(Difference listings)
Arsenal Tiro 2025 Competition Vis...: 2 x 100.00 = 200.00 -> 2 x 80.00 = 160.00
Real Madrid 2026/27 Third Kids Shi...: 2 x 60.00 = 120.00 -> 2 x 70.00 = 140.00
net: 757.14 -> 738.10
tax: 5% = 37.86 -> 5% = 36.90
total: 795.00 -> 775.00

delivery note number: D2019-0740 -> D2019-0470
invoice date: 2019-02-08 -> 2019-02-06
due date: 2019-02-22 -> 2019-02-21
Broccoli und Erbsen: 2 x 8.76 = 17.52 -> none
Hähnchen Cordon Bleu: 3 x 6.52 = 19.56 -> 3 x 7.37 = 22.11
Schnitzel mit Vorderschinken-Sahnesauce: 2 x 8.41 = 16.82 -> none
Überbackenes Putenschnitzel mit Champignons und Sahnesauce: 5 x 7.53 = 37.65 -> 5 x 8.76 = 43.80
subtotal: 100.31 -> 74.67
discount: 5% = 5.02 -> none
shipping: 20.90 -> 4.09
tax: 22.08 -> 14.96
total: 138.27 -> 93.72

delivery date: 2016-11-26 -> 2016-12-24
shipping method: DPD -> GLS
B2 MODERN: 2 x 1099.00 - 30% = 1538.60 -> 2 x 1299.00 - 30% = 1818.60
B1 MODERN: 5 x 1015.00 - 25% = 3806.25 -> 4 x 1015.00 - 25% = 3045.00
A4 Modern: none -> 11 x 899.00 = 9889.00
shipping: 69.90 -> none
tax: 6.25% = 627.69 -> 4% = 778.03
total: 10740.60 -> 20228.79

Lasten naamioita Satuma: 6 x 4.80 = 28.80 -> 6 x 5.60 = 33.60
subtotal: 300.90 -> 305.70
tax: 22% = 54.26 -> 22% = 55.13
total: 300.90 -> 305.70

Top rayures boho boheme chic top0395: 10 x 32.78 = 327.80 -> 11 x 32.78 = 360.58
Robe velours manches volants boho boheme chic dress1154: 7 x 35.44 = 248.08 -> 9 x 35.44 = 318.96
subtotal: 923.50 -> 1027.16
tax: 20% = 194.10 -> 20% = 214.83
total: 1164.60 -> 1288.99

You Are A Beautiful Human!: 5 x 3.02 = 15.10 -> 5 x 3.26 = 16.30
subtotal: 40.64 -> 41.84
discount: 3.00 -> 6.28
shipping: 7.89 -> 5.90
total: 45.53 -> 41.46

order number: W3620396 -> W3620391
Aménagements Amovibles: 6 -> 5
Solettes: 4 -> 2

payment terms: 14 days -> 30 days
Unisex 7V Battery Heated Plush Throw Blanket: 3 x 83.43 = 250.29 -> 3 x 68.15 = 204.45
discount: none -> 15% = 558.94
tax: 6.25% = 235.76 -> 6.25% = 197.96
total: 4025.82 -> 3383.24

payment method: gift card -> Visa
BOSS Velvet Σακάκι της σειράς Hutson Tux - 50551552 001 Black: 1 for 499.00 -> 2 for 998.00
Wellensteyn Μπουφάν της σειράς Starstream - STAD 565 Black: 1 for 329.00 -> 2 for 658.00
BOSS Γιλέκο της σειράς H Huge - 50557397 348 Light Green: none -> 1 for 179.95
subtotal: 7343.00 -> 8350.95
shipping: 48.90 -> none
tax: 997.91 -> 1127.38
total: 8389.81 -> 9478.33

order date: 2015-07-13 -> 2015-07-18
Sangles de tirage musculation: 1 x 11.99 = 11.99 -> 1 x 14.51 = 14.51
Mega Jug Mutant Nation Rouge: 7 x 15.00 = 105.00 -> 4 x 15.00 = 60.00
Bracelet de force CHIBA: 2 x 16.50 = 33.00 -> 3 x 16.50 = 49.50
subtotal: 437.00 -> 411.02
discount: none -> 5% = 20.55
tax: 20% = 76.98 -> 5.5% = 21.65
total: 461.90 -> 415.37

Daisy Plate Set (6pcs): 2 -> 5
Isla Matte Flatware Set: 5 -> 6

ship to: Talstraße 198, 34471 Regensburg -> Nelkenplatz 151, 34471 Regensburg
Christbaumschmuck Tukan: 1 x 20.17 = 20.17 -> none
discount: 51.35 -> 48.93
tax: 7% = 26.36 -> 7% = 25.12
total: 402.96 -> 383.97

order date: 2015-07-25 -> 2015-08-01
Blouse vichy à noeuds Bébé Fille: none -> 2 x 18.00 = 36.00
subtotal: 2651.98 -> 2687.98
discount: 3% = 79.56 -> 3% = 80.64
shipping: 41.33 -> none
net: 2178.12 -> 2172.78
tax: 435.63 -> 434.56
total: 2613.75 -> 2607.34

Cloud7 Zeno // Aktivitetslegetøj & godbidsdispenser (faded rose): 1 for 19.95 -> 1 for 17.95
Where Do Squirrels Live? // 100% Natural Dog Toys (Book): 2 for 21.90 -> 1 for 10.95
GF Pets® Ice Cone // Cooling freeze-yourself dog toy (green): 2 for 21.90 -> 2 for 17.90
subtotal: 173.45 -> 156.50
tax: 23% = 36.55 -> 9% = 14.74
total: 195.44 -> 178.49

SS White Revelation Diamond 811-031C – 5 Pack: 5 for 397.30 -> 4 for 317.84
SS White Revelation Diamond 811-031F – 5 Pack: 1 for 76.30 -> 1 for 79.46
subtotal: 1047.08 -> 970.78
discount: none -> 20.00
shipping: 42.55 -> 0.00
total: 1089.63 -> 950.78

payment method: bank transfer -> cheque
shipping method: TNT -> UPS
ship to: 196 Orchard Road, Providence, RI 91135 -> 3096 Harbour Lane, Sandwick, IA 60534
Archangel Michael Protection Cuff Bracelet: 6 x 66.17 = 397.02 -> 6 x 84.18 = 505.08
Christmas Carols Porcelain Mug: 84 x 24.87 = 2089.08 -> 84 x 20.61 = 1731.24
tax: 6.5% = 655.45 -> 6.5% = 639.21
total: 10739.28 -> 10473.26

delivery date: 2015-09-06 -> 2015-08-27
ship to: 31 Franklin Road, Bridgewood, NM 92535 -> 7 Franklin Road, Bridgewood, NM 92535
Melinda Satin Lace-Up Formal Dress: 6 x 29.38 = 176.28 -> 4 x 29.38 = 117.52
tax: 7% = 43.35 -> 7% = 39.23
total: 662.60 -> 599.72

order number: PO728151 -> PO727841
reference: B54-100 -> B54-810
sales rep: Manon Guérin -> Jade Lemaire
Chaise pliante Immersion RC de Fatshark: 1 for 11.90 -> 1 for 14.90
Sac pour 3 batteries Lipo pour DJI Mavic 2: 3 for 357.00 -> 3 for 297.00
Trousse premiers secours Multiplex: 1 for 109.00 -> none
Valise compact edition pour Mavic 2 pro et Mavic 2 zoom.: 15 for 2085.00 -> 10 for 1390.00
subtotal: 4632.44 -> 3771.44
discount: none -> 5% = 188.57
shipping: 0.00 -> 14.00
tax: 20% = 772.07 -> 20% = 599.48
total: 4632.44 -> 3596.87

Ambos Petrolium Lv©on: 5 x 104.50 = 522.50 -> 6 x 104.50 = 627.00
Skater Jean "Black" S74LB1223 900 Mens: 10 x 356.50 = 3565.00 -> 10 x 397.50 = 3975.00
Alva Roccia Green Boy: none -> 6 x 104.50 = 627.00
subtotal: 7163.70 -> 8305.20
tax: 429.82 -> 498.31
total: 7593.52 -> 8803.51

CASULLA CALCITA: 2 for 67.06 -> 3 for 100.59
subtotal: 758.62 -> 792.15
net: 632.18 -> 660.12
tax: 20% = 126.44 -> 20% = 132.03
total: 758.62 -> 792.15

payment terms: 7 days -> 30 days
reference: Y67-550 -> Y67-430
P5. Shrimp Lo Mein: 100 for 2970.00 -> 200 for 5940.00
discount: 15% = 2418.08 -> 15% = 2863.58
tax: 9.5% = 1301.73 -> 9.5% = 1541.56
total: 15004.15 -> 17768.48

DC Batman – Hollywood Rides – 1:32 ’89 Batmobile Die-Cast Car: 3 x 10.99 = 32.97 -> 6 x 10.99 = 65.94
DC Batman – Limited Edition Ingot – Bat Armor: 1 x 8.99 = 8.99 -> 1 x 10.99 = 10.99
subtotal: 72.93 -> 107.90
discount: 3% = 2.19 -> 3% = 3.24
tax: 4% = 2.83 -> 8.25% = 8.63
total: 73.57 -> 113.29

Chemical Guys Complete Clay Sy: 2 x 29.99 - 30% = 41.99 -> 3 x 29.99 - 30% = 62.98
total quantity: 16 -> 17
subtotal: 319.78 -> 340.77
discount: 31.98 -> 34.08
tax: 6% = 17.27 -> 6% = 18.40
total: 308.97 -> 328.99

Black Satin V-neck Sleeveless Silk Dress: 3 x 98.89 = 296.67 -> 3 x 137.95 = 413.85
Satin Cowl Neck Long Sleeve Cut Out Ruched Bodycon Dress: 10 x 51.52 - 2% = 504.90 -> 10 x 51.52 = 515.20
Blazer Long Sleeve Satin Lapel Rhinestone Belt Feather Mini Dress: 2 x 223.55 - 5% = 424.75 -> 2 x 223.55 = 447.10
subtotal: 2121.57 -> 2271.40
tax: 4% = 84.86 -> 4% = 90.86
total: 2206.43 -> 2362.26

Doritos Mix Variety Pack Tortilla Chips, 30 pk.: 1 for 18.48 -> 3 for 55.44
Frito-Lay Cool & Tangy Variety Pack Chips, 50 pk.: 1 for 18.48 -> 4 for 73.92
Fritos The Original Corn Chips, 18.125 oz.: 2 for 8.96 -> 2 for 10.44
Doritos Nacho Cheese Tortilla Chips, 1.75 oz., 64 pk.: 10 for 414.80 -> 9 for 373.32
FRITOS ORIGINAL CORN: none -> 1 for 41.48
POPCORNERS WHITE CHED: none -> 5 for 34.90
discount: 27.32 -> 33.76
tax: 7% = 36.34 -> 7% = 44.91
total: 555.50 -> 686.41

▸ Requirement
Pull every line holding "boheme" out of the records.

▸ Final answer
Top rayures boho boheme chic top0395: 10 x 32.78 = 327.80 -> 11 x 32.78 = 360.58
Robe velours manches volants boho boheme chic dress1154: 7 x 35.44 = 248.08 -> 9 x 35.44 = 318.96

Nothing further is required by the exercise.